What the task requires » For this exercise, return all the data word for word, with images left out.
:: Available data
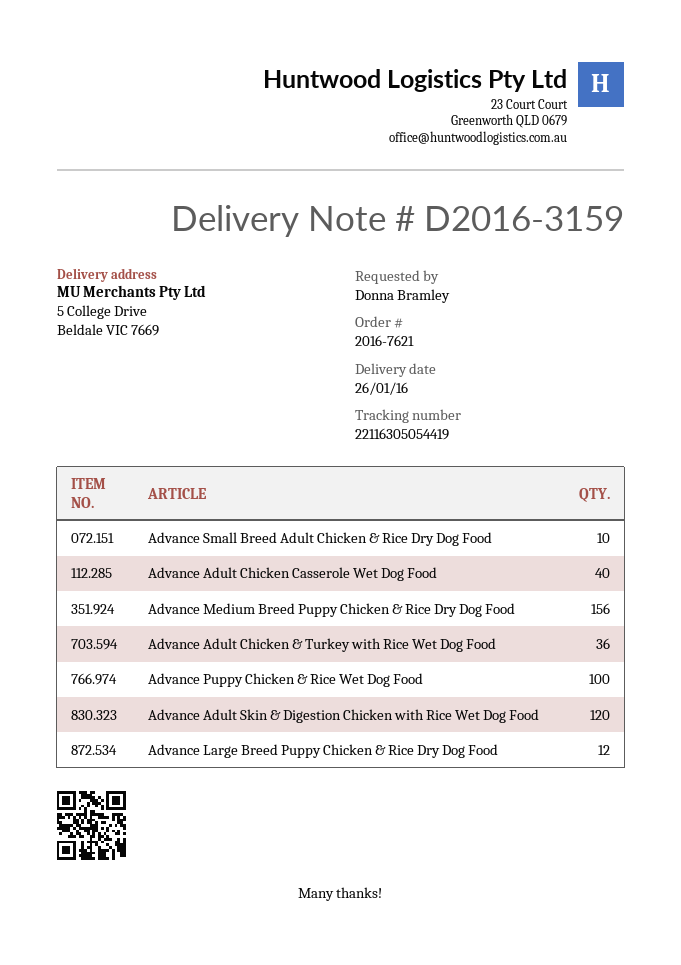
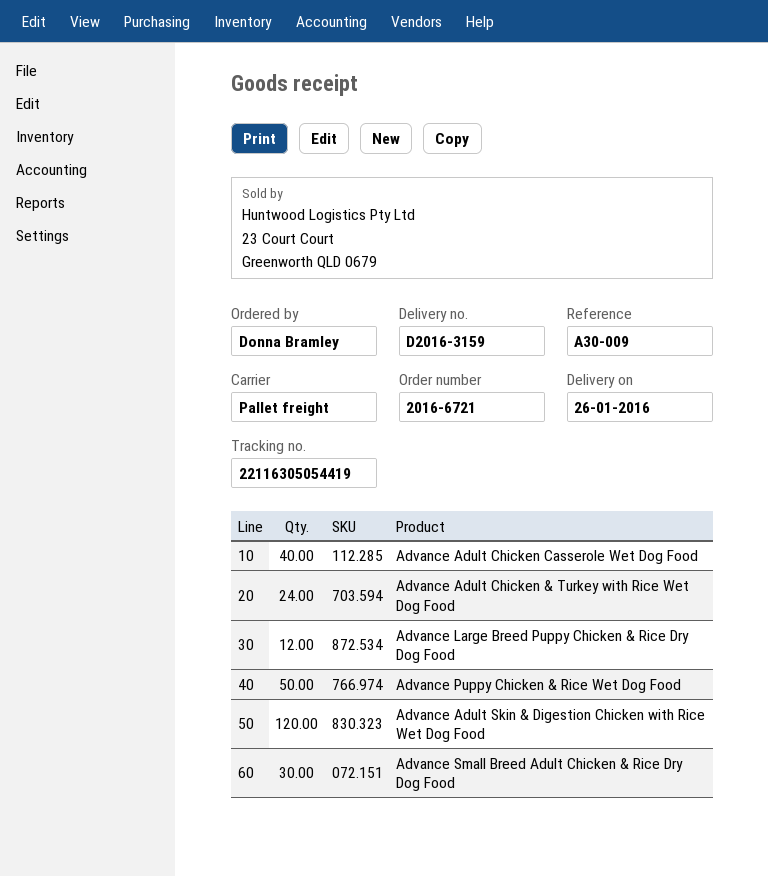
order number: 2016-7621 -> 2016-6721
Advance Small Breed Adult Chicken & Rice Dry Dog Food: 10 -> 30
Advance Medium Breed Puppy Chicken & Rice Dry Dog Food: 156 -> none
Advance Adult Chicken & Turkey with Rice Wet Dog Food: 36 -> 24
Advance Puppy Chicken & Rice Wet Dog Food: 100 -> 50

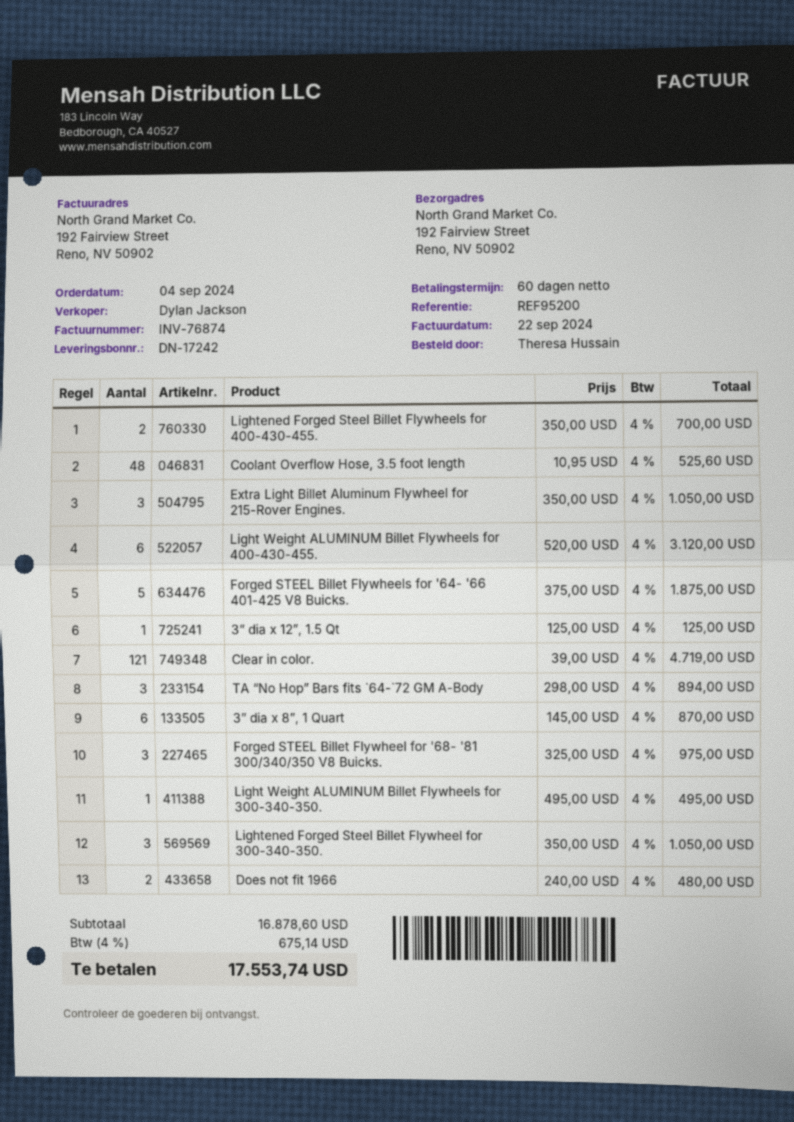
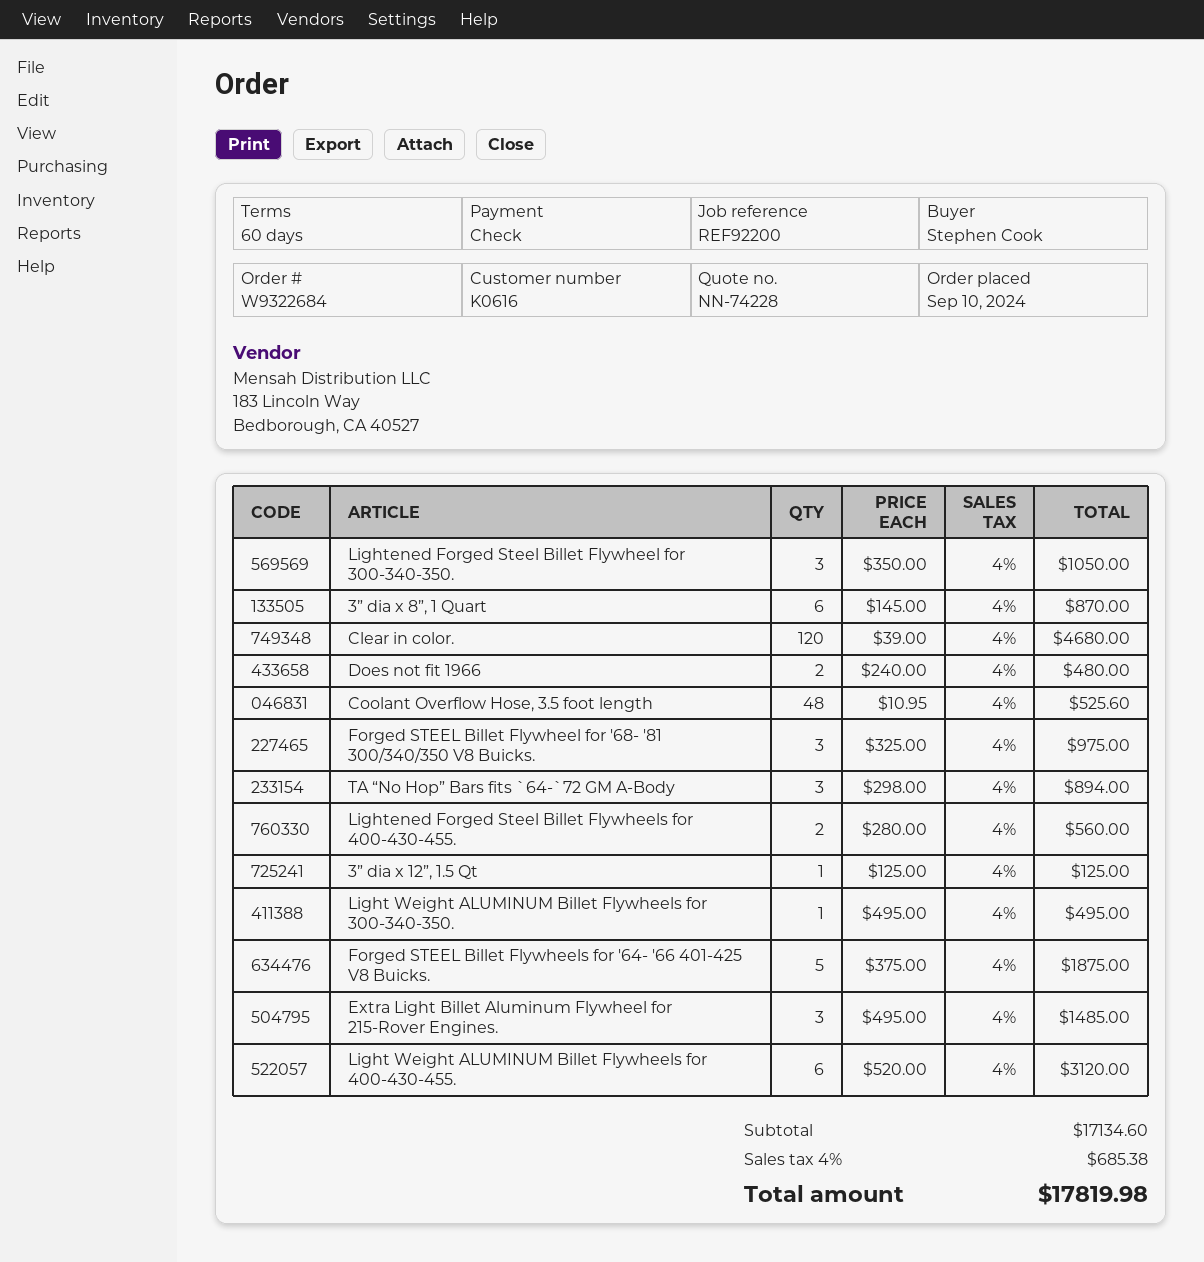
order date: 2024-09-04 -> 2024-09-10
reference: REF95200 -> REF92200
ordered by: Theresa Hussain -> Stephen Cook
Lightened Forged Steel Billet Flywheels for 400-430-455.: 2 x 350.00 = 700.00 -> 2 x 280.00 = 560.00
Extra Light Billet Aluminum Flywheel for 215-Rover Engines.: 3 x 350.00 = 1050.00 -> 3 x 495.00 = 1485.00
Clear in color.: 121 x 39.00 = 4719.00 -> 120 x 39.00 = 4680.00
subtotal: 16878.60 -> 17134.60
tax: 4% = 675.14 -> 4% = 685.38
total: 17553.74 -> 17819.98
::::
Output of the exercise »
order number: 2016-7621 -> 2016-6721
Advance Small Breed Adult Chicken & Rice Dry Dog Food: 10 -> 30
Advance Medium Breed Puppy Chicken & Rice Dry Dog Food: 156 -> none
Advance Adult Chicken & Turkey with Rice Wet Dog Food: 36 -> 24
Advance Puppy Chicken & Rice Wet Dog Food: 100 -> 50

order date: 2024-09-04 -> 2024-09-10
reference: REF95200 -> REF92200
ordered by: Theresa Hussain -> Stephen Cook
Lightened Forged Steel Billet Flywheels for 400-430-455.: 2 x 350.00 = 700.00 -> 2 x 280.00 = 560.00
Extra Light Billet Aluminum Flywheel for 215-Rover Engines.: 3 x 350.00 = 1050.00 -> 3 x 495.00 = 1485.00
Clear in color.: 121 x 39.00 = 4719.00 -> 120 x 39.00 = 4680.00
subtotal: 16878.60 -> 17134.60
tax: 4% = 675.14 -> 4% = 685.38
total: 17553.74 -> 17819.98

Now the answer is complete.